(Before-and-after change records)
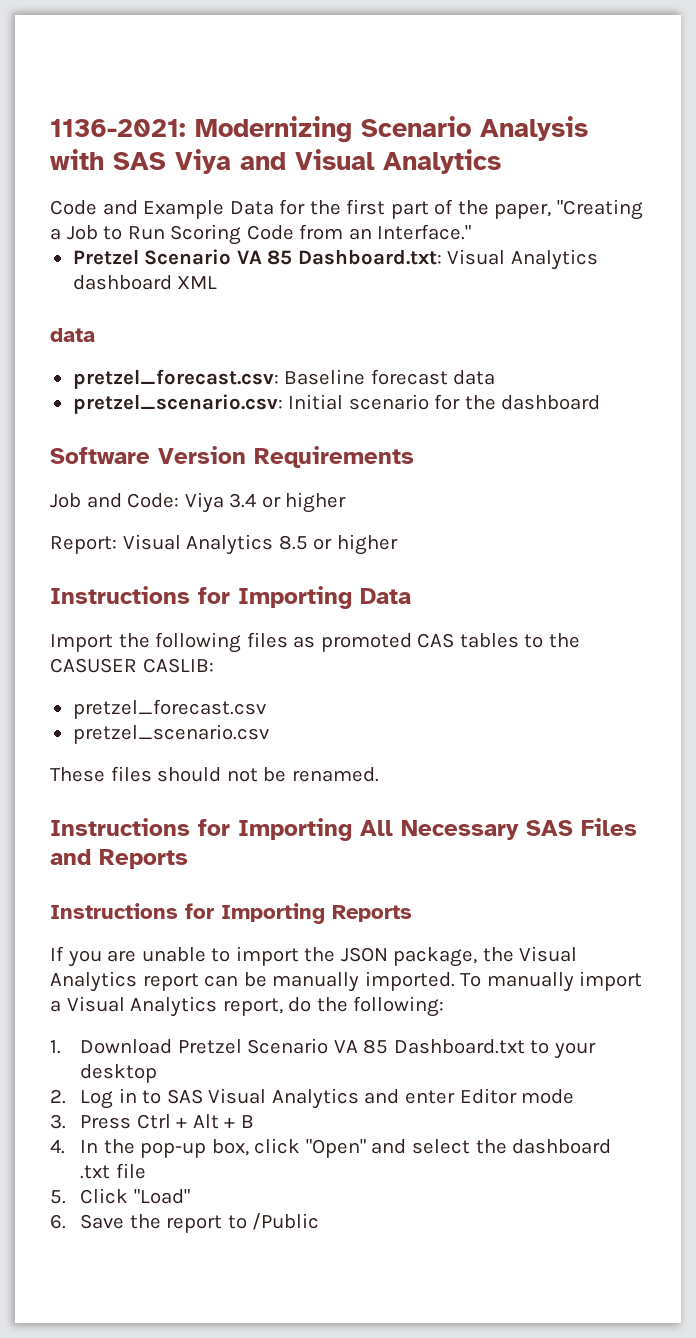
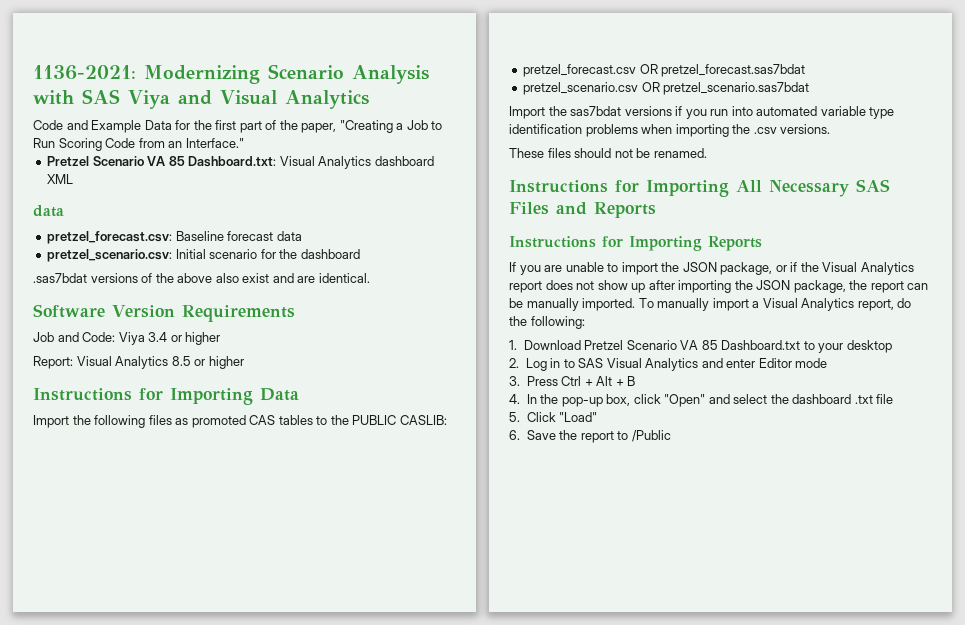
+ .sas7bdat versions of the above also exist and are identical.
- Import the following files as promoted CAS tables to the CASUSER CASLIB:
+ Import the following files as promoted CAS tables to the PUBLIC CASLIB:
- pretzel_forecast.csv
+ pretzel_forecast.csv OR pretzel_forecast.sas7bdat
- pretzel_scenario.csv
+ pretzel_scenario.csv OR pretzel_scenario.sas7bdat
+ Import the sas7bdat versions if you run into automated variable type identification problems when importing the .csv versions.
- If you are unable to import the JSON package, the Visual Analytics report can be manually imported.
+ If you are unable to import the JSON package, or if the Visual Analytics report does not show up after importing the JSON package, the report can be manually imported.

WHAT IS REQUIRED:
Print exactly the lines from the one with "- pretzel_scenario.csv" through the end of the data, inclusive.

EXERCISE RESPONSE:
- pretzel_scenario.csv
+ pretzel_scenario.csv OR pretzel_scenario.sas7bdat
+ Import the sas7bdat versions if you run into automated variable type identification problems when importing the .csv versions.
- If you are unable to import the JSON package, the Visual Analytics report can be manually imported.
+ If you are unable to import the JSON package, or if the Visual Analytics report does not show up after importing the JSON package, the report can be manually imported.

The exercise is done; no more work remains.